Remembering Oka

      4 Comments on Remembering Oka

July 11 2010 marks the 20th anniversary of the Oka Crisis.  The Quebec crisis pitted the Mohawk community of Kanesatake against the Francophone community of Oka over the expansion of a municipal golf course onto Mohawk burial grounds.

After a year of unsuccessful attempts at reaching resolution through the courts, the Mohawk set up barricades and occupied the burial grounds.  The conflict that arose resulted in a 78 day stand-off between the Mohawk, the Sûreté du Québec and the Canadian military.  On July 11th riot police stormed the occupation, resulting in the death of police officer Marcel Lemay.

Remembering this event provides an important opportunity to reflect on how Canada, Canadians and Aboriginal people engage with each other and each other’s past.

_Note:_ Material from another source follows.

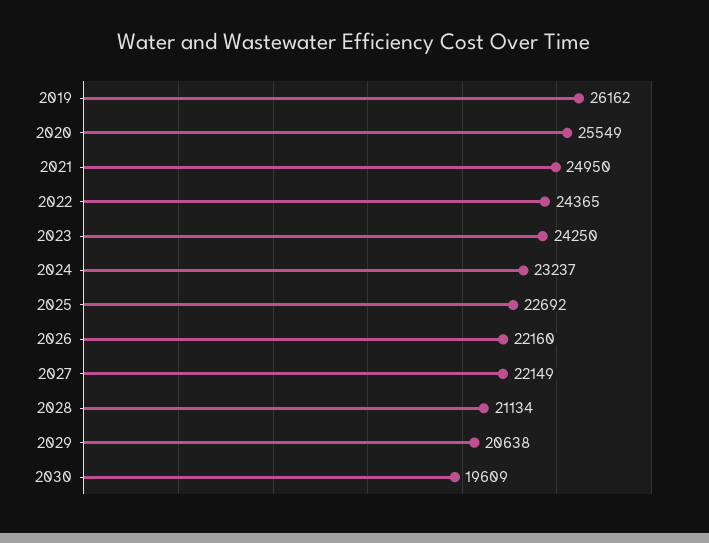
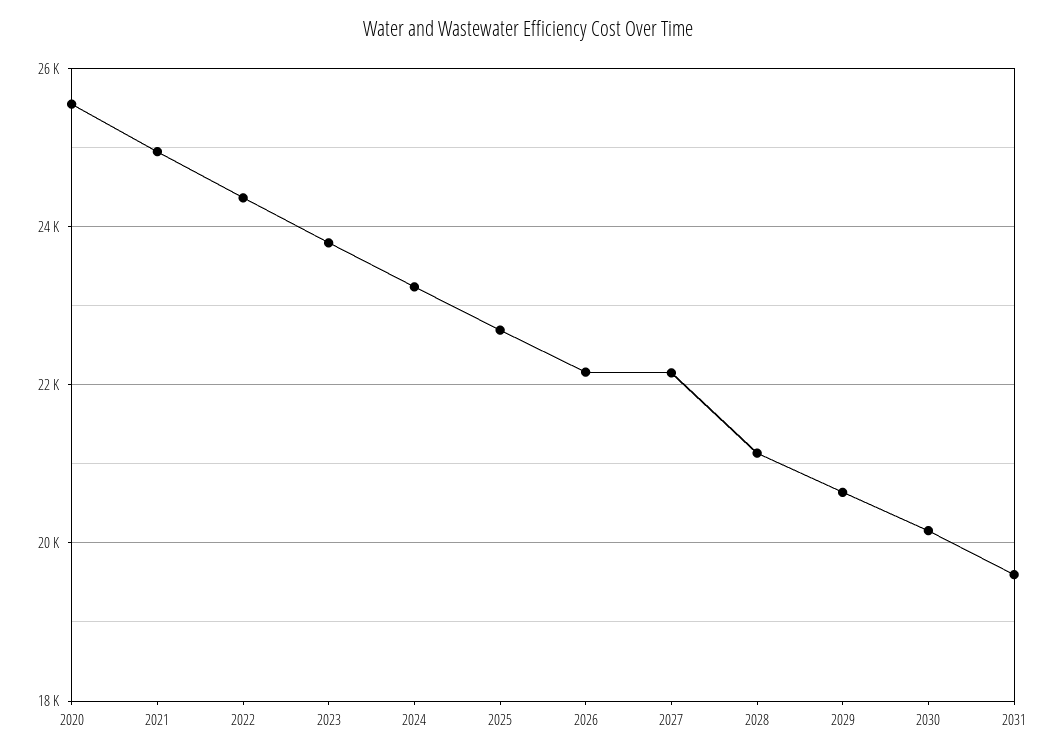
2019: 26162 -> none
2023: 24250 -> 23800
2030: 19609 -> 20200
2031: none -> 19600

CBC Radio’s C’est La Vie, which focuses on life in French-speaking Canada, ran a powerful documentary on the Oka Crisis three weeks ago.  The short twenty minute piece focuses of Francine Lemay, sister of the slain officer, and her efforts over the past two decades to learn, understand and reconcile the issues that led to her brother’s death.

In addition to Lemay’s story, the documentary also emphasizes the important role community history plays in helping to balance the silences in more official narratives of the past.  Her story highlights the need for understanding the historical context of Aboriginal land claims and the tensions that can develop when the desires of the present are taken into account without due consideration to past relationships and context.

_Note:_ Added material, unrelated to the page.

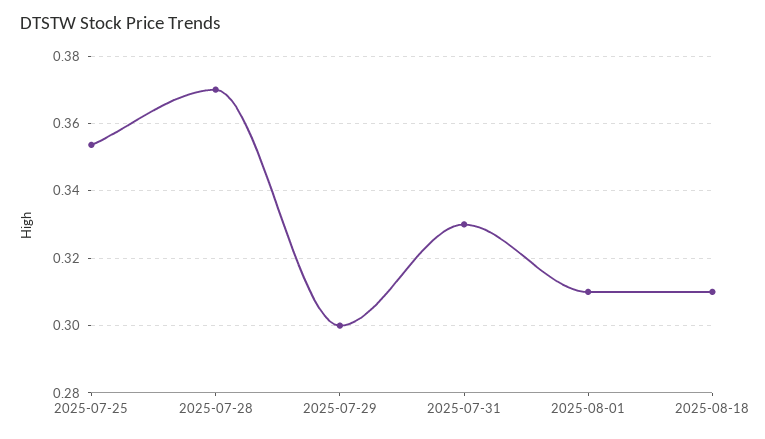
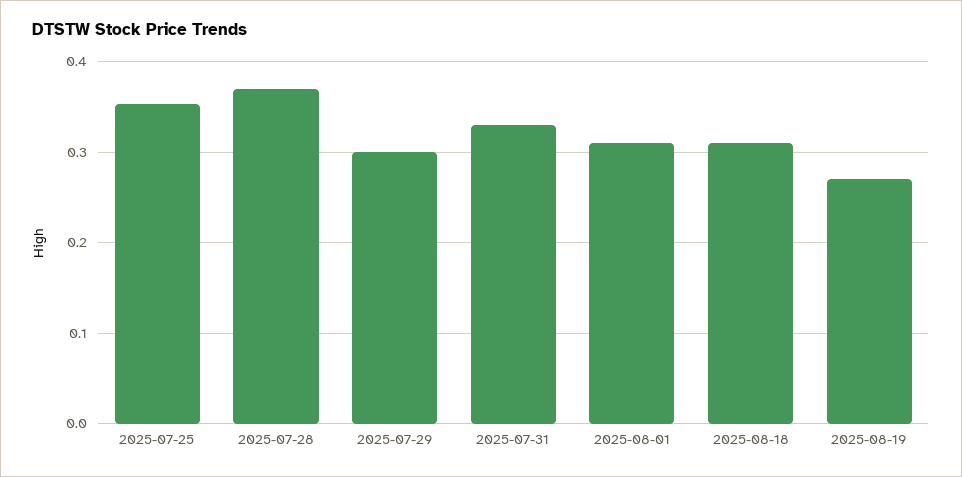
2025-08-19: none -> 0.27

History and historians have an important role during these conflicts.  Few land claims are new and, much to my surprise when I started researching the eighteenth-century history of another Aboriginal community along the St. Lawrence, many of these claims have been made more-or-less consistently for over a century (in many cases two or three!).

Alanis Obomsawim’s Kanehsatake: 270 Years of Resistance (embedded below) tells some of the broader stories of the Oka Crisis.  Her documentary helps to contextualize the tensions of the conflict and illustrate the long and complicated history of the Kanesatake Mohawk.

The history in Obomsawim’s film shares many similarities with the history of other First Nation communities along the St. Lawrence River.  Kahnawaké began to complain of settler encroachment on its land in the 1750s, during the French Regime.  They had their claims acknowledged by the British in the 1760s, but continued to be challenged by illegal settlement on their land.  Similar issues developed in Odenak (also known as Saint-Francois) and Wendaké (formerly known as Jeune-Lorette or Nouvelle-Lorette) in the late-1760s and 1770s; they continued throughout the nineteenth and twentieth centuries.  Many of these early claims resonate with the issues that sparked Oka (and continue to be an issue there).

Although discussing another province, Christopher Moore’s recent essay on the Six Nation’s land claim in Caledonia, Ontario serves as an important model for how historians can contribute to this discussion.  Moore’s argument draws together the local situation in Caledonia, the history of Six Nation land claims in Ontario, and the more recent history of land claims in British Columbia to suggest that following B.C.’s lead could be beneficial for all of the parties involved in Ontario.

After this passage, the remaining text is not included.